Le Japon a promulgué une loi, réclamée depuis l'évasion spectaculaire en 2019 de l'ex-PDG de Renault et Nissan Carlos Ghosn, qui autorise les tribunaux à suivre la position GPS des personnes inculpées et libérées sous caution.

Le texte permet la pose d'appareils de géolocalisation afin d'éviter la fuite hors du territoire japonais de personnes bénéficiant d'une libération sous caution.

Les inculpés auront l'interdiction de retirer ou de détruire les traceurs GPS, ainsi que d'entrer dans des zones leur étant interdites par les tribunaux, comme les ports et les aéroports.

En cas de violation, les personnes mises en cause s'exposent à un placement en détention et à une peine d'emprisonnement maximale d'un an.

La géolocalisation des individus libérés sous caution et des personnes assignées à domicile existe dans de nombreux pays.

Des appels ont été formulés au Japon pour l'autoriser, après la fuite hors du pays de M. Ghosn en décembre 2019.

"Pour éviter que ce genre de cas ne se répète, nous devons débattre de la façon de combler les failles du système, en élevant le montant de la caution à la valeur de tous les actifs de l'accusé et en adoptant un mode de surveillance électronique avec un suivi GPS", avait suggéré à l'époque le journal conservateur Yomiuri Shimbun, le plus lu du Japon.

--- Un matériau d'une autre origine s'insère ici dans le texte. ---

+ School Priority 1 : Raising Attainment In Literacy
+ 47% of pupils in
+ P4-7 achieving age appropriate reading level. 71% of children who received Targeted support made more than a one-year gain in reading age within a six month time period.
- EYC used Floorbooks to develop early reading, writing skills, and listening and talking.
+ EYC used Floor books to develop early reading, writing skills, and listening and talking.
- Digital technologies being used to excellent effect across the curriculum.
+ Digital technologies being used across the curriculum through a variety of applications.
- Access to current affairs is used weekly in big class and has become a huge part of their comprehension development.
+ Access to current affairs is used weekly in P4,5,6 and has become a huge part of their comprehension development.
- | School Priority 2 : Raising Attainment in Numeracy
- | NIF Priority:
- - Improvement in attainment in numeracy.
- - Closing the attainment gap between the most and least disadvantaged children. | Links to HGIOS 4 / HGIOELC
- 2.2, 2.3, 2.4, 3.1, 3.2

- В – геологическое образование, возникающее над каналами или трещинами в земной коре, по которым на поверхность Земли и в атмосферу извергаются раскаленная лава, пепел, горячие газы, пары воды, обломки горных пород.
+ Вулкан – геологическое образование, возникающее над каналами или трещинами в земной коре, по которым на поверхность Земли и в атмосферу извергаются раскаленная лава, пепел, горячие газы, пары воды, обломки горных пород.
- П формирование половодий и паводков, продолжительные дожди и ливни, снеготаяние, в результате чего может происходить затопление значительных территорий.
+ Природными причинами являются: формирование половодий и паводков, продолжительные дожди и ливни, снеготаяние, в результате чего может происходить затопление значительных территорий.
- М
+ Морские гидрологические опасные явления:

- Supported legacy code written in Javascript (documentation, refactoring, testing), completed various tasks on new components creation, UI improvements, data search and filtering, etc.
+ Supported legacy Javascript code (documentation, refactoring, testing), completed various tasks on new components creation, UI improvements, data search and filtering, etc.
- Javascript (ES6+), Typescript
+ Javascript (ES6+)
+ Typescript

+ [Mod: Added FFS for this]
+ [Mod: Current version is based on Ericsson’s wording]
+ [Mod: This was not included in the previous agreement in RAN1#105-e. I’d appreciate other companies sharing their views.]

La fuite rocambolesque de M. Ghosn, à bord de jets privés loués par des complices, "prouve que les riches qui ont des soutiens parviennent à fuir à l'étranger, quelle que soit la rigueur avec laquelle les tribunaux imposent des conditions de libération sous caution", en avait alors déduit Tsunehiko Maeda, un ancien procureur.

L'homme d'affaires était en liberté sous caution à Tokyo avec l'interdiction de quitter le Japon dans l'attente d'un procès pour des malversations financières présumées quand il était à la tête de Nissan.

Le Franco-Libano-Brésilien, 69 ans, a trouvé refuge au Liban, pays qui n'extrade pas ses ressortissants.

Une information judiciaire ouverte en France a donné lieu en avril 2022 à un mandat d'arrêt international contre lui pour corruption passive, abus de biens sociaux, abus de confiance et blanchiment en bande organisée. L'ancien dirigeant conteste ces accusations de la justice française.